Most primary care physicians, as a routine part of a well visit, will ask about your drinking habits. Having spent more time than usual this past year in doctors offices, the dialogue, always with the word “moderately,” and my answer, always the same, came up a half dozen times:

“Do you drink alcohol?”
“Yes.”
“Moderately?”
“What’s moderately?”
“Three or four drinks per week.”
“Hmm. Uh — yes, moderately.”

Truth is, I’m a liar. I’ve started drinking wine at home. Every day. Since I’m dedicated to maintaining good health and my well-being, I know that comes with being happy. So if happiness includes opening a bottle of wine to close down the day’s toil (and every day has some toil), I will pop that cork.

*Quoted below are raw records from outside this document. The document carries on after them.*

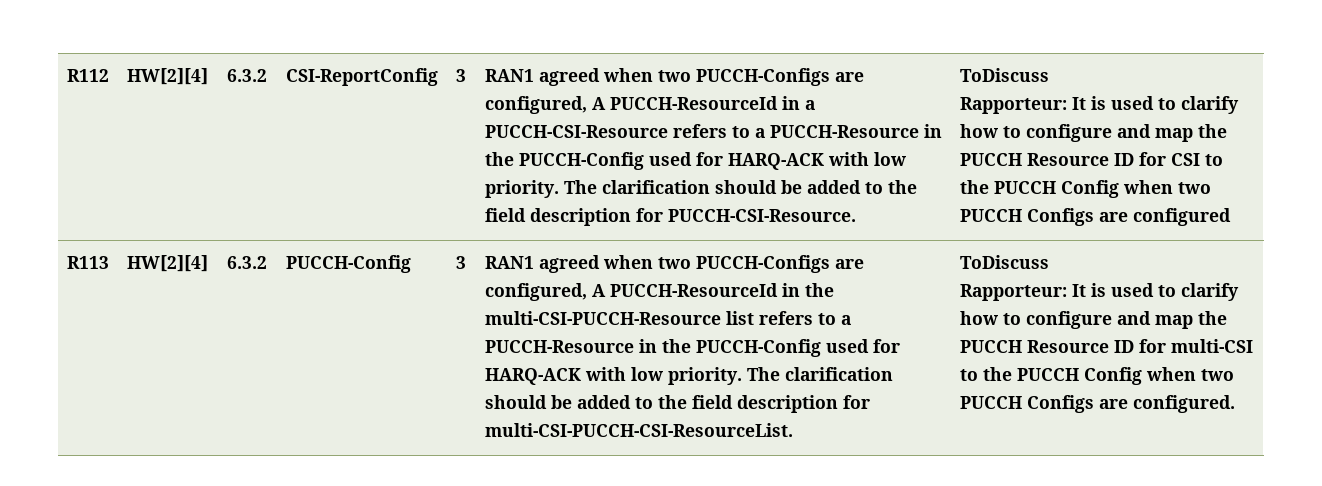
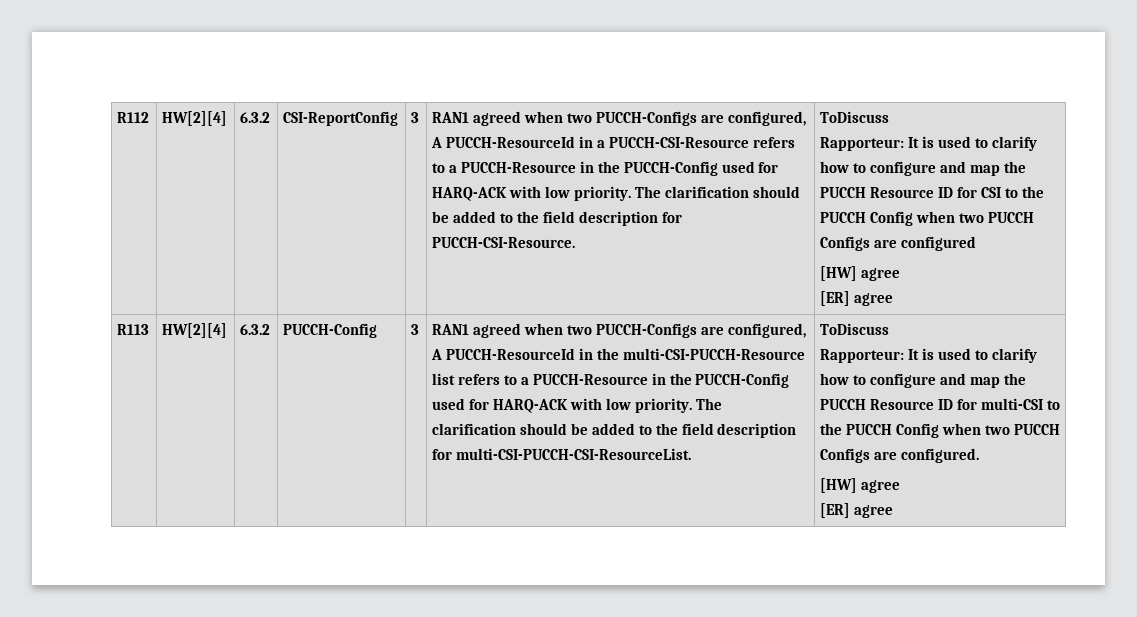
  Rapporteur: It is used to clarify how to configure and map the PUCCH Resource ID for CSI to the PUCCH Config when two PUCCH Configs are configured
+ [HW] agree
+ [ER] agree
  Rapporteur: It is used to clarify how to configure and map the PUCCH Resource ID for multi-CSI to the PUCCH Config when two PUCCH Configs are configured.
+ [HW] agree
+ [ER] agree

I haven’t always enjoyed a daily dose of wine. I’m a social drinker. I just about salivate my way towards that first sip and, just as mouth-watering, is the anticipation of sharing it with other people. I rarely have a drink before I go out for the evening. But I’m more mature now, and my drinking has fully-developed. I drink gloriously. Like a European.

I’ve come to enjoy and look forward to grabbing the bottle by the neck before I open it up to let it breathe. (I confess that I can’t tell the difference between wine that sits for a bit to “breathe,” or wine that I’ve pulled the broken cork out with my teeth and sucked a first sip right out of the bottle.)

Regardless, once that bottle is untethered, all of the senses start to revel. The smell of an inky, purple-y Malbec, or a freezer-chilled, buttery Chardonnay soothes from the nose down. Unlike that first sip of vodka, which usually makes me quiver into a hoot (“Woo!”), wine whispers its way down my throat, turns up the corners of my mouth, and closes my eyes. It makes the end of the day celebratory; well-lived. Deserved.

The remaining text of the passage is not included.